The Web "before": An early Web page using basic HTML

The Web "after": The same page produced using current HTML

Figure 1. How HTML's evolution has transformed the basic Web page.
(Click either image to see the full screenshots and detailed captions.)

That was the start of the tag war. Browser developers started including support for new tags such as <background> and <font> and the shamefully abused <blink>. It wasn't long before we saw <table> and <frame>. Microsoft's Internet Explorer weighed in with <marquee> and <bgsound>, neither supported by other browsers. Netscape replied with its very own <layer> tag. It wasn't very pretty.

In the meantime, a group of people at the World Wide Web Consortium (known as the W3C) was attempting to provide some sort of sanity in the form of HTML standards. A series of revised standards appeared, adding the most popular and workable new features already incorporated in the rival browsers.

The mess we made

The end result? A Web where site designers spent an aggravating amount of time designing multiple versions of their pages for viewing by numerous incompatible browsers. A Web where surfers stumbled over sites that displayed poorly, if at all, in their own particular browser.

It was a shambles and we were all to blame.

There's no doubt Microsoft and Netscape were driven into a tag proliferation battle by the desire of Web users for something faster, neater, snazzier, louder, and more entertaining. The two companies tried to lure us with new tags offering better content. At the same time the W3C, working at a comparatively snail-like pace, tried to bring some order to the scene by revising the HTML standard. It's not surprising a committee focussed on getting it right was left behind by two highly competitive companies trying to get it delivered.
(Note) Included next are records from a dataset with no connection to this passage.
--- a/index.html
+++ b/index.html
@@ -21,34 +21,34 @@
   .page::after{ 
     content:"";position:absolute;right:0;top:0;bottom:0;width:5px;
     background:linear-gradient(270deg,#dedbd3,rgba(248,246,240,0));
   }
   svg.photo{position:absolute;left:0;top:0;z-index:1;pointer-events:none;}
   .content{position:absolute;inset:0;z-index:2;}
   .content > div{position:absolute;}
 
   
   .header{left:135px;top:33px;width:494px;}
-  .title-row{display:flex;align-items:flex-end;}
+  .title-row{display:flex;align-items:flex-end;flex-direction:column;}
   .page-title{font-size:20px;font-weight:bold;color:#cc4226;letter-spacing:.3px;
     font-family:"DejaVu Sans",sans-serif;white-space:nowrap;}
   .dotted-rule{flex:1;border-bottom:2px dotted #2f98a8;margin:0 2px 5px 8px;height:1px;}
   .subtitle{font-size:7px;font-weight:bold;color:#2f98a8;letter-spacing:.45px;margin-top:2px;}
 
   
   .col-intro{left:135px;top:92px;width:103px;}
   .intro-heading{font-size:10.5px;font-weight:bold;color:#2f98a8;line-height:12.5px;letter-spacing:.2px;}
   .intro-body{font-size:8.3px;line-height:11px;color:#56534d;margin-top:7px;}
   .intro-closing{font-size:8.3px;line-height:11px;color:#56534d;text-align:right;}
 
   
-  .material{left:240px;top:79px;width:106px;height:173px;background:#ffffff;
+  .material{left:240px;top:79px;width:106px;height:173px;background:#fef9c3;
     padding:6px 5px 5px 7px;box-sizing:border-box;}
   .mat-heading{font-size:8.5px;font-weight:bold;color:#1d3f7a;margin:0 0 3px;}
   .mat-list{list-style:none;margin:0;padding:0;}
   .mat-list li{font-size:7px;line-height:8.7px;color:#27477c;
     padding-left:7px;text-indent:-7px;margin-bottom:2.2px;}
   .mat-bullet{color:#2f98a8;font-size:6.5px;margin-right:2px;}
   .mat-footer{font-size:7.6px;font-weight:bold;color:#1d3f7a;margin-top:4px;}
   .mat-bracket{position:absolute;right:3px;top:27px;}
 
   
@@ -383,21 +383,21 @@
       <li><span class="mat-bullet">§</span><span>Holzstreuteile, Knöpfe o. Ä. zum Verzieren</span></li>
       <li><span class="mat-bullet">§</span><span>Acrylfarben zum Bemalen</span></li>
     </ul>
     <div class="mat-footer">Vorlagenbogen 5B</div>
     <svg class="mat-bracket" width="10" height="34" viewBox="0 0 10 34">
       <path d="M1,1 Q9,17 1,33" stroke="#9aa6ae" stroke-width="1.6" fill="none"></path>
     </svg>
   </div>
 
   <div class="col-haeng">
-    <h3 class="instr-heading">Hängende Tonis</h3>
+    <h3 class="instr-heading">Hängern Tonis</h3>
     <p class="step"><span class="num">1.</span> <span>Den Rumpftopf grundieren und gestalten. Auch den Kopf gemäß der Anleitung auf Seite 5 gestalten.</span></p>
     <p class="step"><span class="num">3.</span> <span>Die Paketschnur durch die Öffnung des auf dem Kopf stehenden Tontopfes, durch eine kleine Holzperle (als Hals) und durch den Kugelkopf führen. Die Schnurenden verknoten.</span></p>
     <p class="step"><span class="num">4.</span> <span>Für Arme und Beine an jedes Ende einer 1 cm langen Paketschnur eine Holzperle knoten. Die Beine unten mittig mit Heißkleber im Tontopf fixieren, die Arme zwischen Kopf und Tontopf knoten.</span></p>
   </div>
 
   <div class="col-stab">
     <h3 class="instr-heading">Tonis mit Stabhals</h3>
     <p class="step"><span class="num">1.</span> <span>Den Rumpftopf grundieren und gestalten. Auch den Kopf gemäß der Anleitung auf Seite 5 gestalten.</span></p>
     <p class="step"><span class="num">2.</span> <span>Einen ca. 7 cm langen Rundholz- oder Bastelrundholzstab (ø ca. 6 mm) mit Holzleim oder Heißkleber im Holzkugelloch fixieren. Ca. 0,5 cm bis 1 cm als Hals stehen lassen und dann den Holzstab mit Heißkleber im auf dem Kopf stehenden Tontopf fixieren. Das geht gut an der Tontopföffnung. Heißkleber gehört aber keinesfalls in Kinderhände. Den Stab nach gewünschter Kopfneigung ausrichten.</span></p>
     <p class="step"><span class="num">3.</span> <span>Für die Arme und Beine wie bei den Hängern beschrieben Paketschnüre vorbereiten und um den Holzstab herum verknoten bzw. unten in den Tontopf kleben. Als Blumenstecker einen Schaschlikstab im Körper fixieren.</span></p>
Structure and presentation

Apart from the strife engendered by non-standard HTML implementations, HTML had been suffering from another problem. As a markup language, HTML's original job was to define the structure of Web documents. But in the rush to produce a more rivetting experience on the Web, this purpose had been lost. HTML then and now is being used to control presentation as well as structure.

Web designers, faced with a lack of tools for controlling the layout of their pages, forced HTML way beyond its bounds. The italics tag replaced the emphasis tag; tables were used to position text and graphics; spacer graphics (invisible GIF graphics files, 1-pixel in size) were used to create space between page elements. For several years, if you looked at the source code behind most Web sites you would have seen HTML forced into Gumby-esque contortions.
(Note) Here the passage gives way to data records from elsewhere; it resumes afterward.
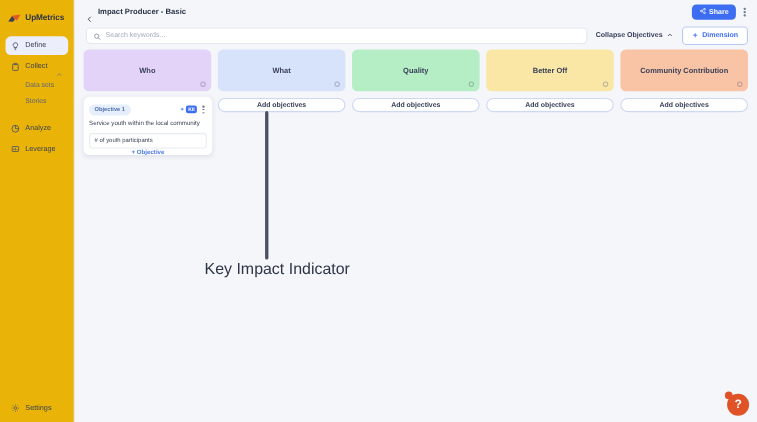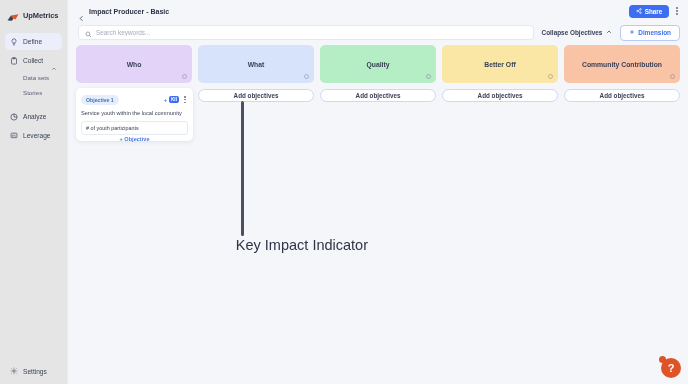--- a/index.html
+++ b/index.html
@@ -8,21 +8,21 @@
     overflow: hidden;
     background: #f4f6fa;
     font-family: "Liberation Sans", sans-serif;
     -webkit-font-smoothing: antialiased;
   }
   .app { display: flex; width: 688px; height: 384px; position: relative; }
 
   
   .sidebar {
     width: 68px; height: 384px;
-    background: #e5e5e5;
+    background: #eab308;
     border-right: 1px solid #e9edf3;
     display: flex; flex-direction: column;
     flex: 0 0 68px;
     position: relative;
   }
   .logo-row {
     display: flex; align-items: center; gap: 3px;
     padding: 7px 0 0 7px;
     height: 24px;
   }
@@ -205,21 +205,21 @@
     left: 173px; top: 101px;
     width: 2.6px; height: 135px;
     background: #4a4f63;
     border-radius: 2px;
     z-index: 4;
   }
   .kii-caption {
     position: absolute;
     left: 68px; top: 236px;
     width: 232px;
-    text-align: right;
+    text-align: center;
     font-size: 14.5px; color: #2f3547;
     line-height: 1.28;
     z-index: 5;
   }
 
   
   .help-btn {
     position: absolute; right: 7px; bottom: 6px;
     width: 20px; height: 20px;
     border-radius: 50%;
The situation was exacerbated by the addition of incompatible implementations of scripting languages and controls (JavaScript, VBScript, ActiveX) used to add a degree of interactivity to Web sites.

Fixing HTML: CSS

The one good thing about HTML's parlous state is that everyone – from surfer to designer to standards-setter – eventually realised how hopeless things had become.
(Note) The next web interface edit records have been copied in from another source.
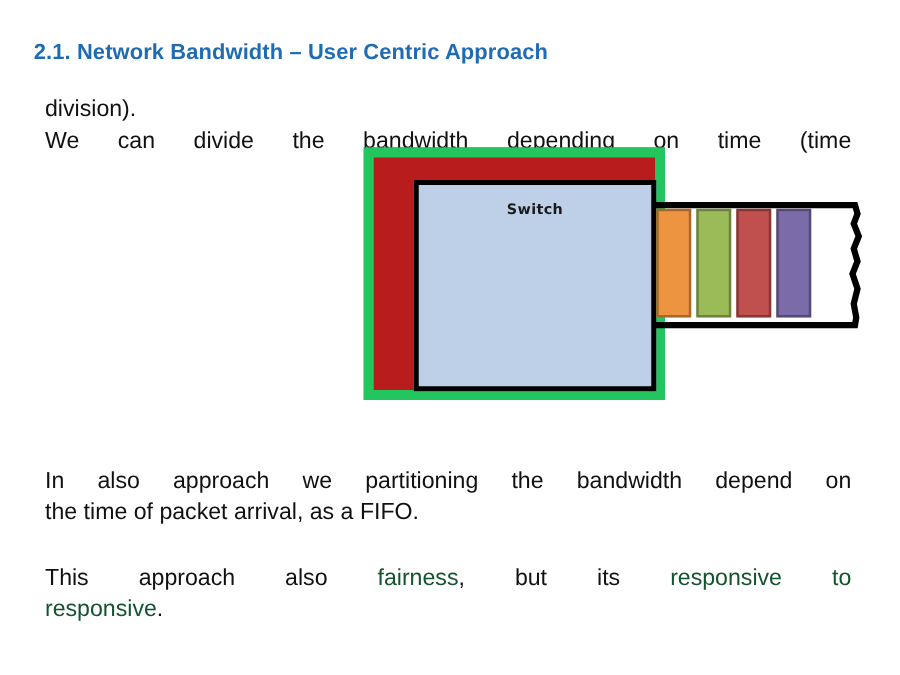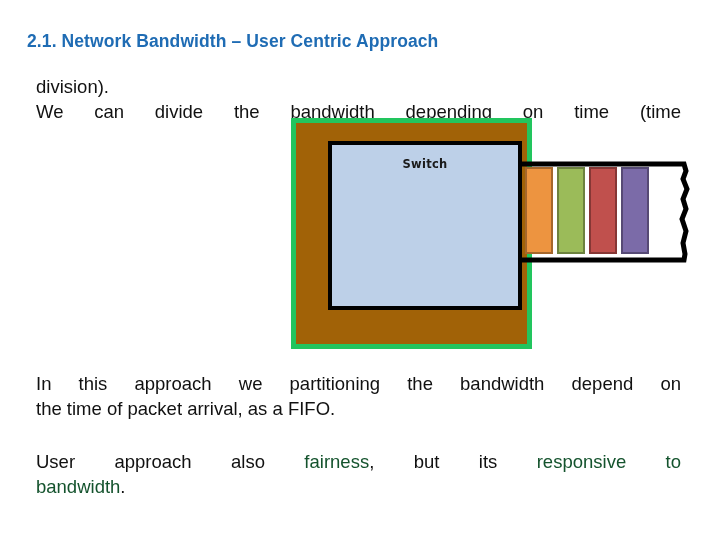--- a/index.html
+++ b/index.html
@@ -77,23 +77,23 @@
     width: 410px;
     height: 240px;
   }
 
   
   .switch-outer {
     position: absolute;
     left: 5px;
     top: 5px;
     width: 241px;
-    height: 231px;
-    background: #a16207;
-    border: 5px solid #22c55e;
+    height: 202px;
+    background: #b91c1c;
+    border: 8px solid #22c55e;
     box-sizing: border-box;
   }
 
   
   .switch-inner {
     position: absolute;
     left: 32px;
     top: 18px;
     width: 194px;
     height: 169px;
@@ -180,22 +180,22 @@
     <div class="packets">
       <div class="packet p1" style="background:#ed9440"></div>
       <div class="packet p2" style="background:#9bbb59"></div>
       <div class="packet p3" style="background:#c0504d"></div>
       <div class="packet p4" style="background:#7b6ba8"></div>
     </div>
 
   </div>
 
   <div class="para p2">
-    <span class="line justified">In this approach we partitioning the bandwidth depend on</span>
+    <span class="line justified">In also approach we partitioning the bandwidth depend on</span>
     <span class="line">the time of packet arrival, as a FIFO.</span>
   </div>
 
   <div class="para p3">
-    <span class="line justified"><span>User approach also </span><span class="kw-green">fairness</span><span>, but its </span><span class="kw-red">responsive to</span></span>
-      <span class="line"><span class="kw-red">bandwidth</span><span>.</span></span>
+    <span class="line justified"><span>This approach also </span><span class="kw-green">fairness</span><span>, but its </span><span class="kw-red">responsive to</span></span>
+      <span class="line"><span class="kw-red">responsive</span><span>.</span></span>
   </div>
 
 </div>
 
 </body></html>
Microsoft and Netscape promised to mend their ways and adhere to standard HTML. They're still working on it, but at least there's been a marked improvement.

The most recent HTML standard from the W3C – HTML 4.01 – supports cascading style sheets. Style sheets allow Web page designers to separate presentation from structure, and give designers a much greater degree of control over the layout of their pages.

Browser support for style sheets has taken a long time to appear, but the most recent versions of both Netscape and Internet Explorer provide support for CSS2, the W3C's second Cascading Style Sheet specification. CSS2 provides for extensive control over positioning of page elements, as well as control over fonts, colours, text spacing, interaction, and other stylistic features.

Fixing HTML: XML

XML is another acronym you'll need to add to your Web lexicon. It stands for eXtensible Markup Language, and it's the big step in evolving a Web language to accommodate all the new uses – multimedia, database publishing, interactive presentations, and so on – appearing on the Web.

The key word in the acronym is, of course, extensible. Extensible is just what HTML isn't, even though we've tried to make it so by pummelling and pulling it out of shape.

XML is the bridge between the power and huge flexibility of SGML and the simplicity and rigidity of HTML. Unlike HTML which is merely a single SGML document type, XML is a genuine subset of SGML. Like SGML, XML is a meta-language: a language which can be used to define other languages.

XML is so central to the next evolution of the Web you'll find support for it built into applications and operating systems, as well as browsers.

New dialects: CDF, CML, SMIL

Because it can be used to define other languages, XML provides almost limitless scope. Already, it has been used by Microsoft as the basis for its push content format, Channel Definition Format (CDF). Some time ago the W3C released MathML (Mathematical Markup Language) as the first application of XML it recommended. XML has also been used to create Chemical Markup Language (CML), a markup language which lets scientists and researchers publish documents containing chemical symbols and formulae.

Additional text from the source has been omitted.